(Data entries)

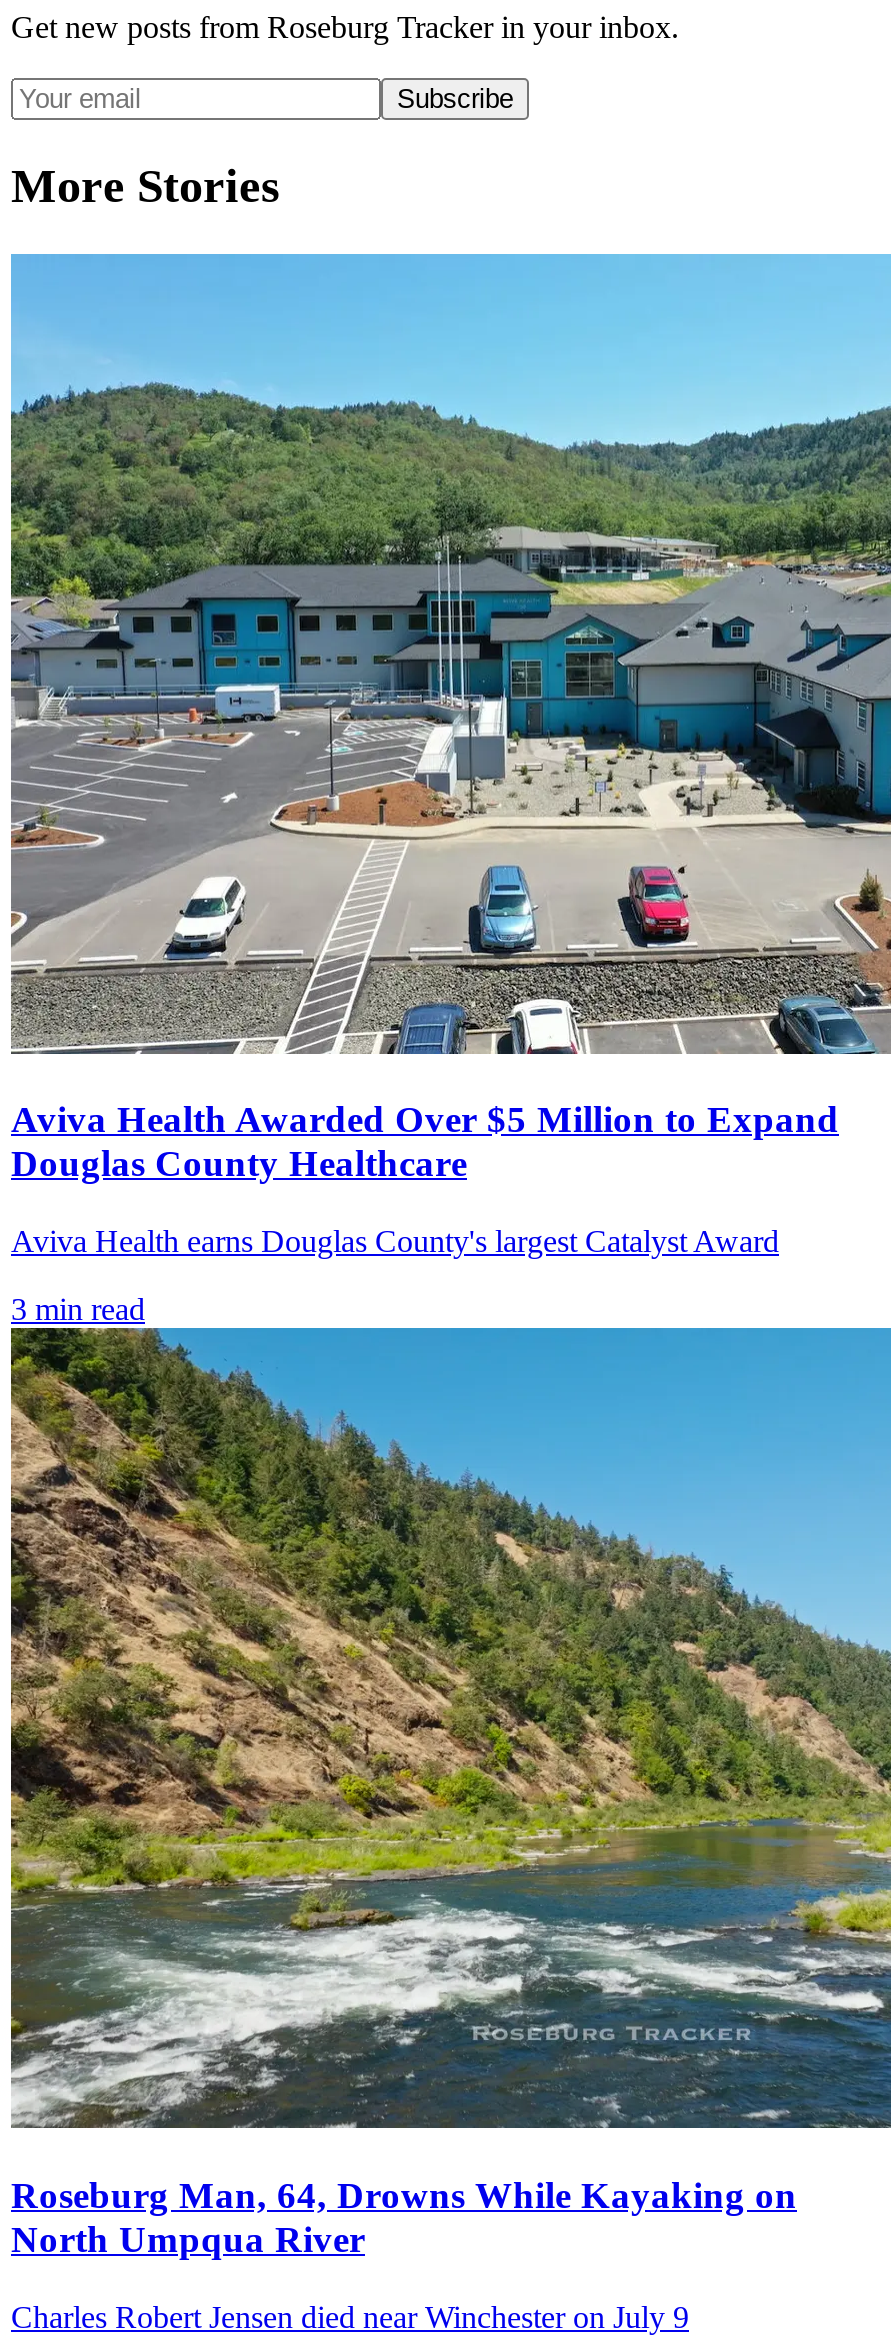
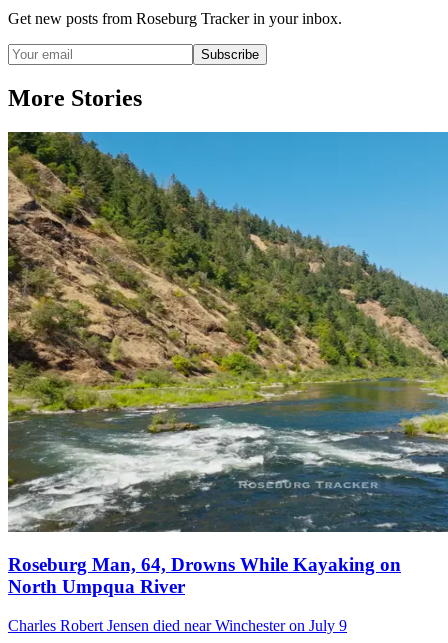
- [image]
- Aviva Health Awarded Over $5 Million to Expand
- Douglas County Healthcare
- Aviva Health earns Douglas County's largest Catalyst Award
- 3 min read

> Your objective: Give back the data exactly. Pictures stay out.

> Exercise solution:
- [image]
- Aviva Health Awarded Over $5 Million to Expand
- Douglas County Healthcare
- Aviva Health earns Douglas County's largest Catalyst Award
- 3 min read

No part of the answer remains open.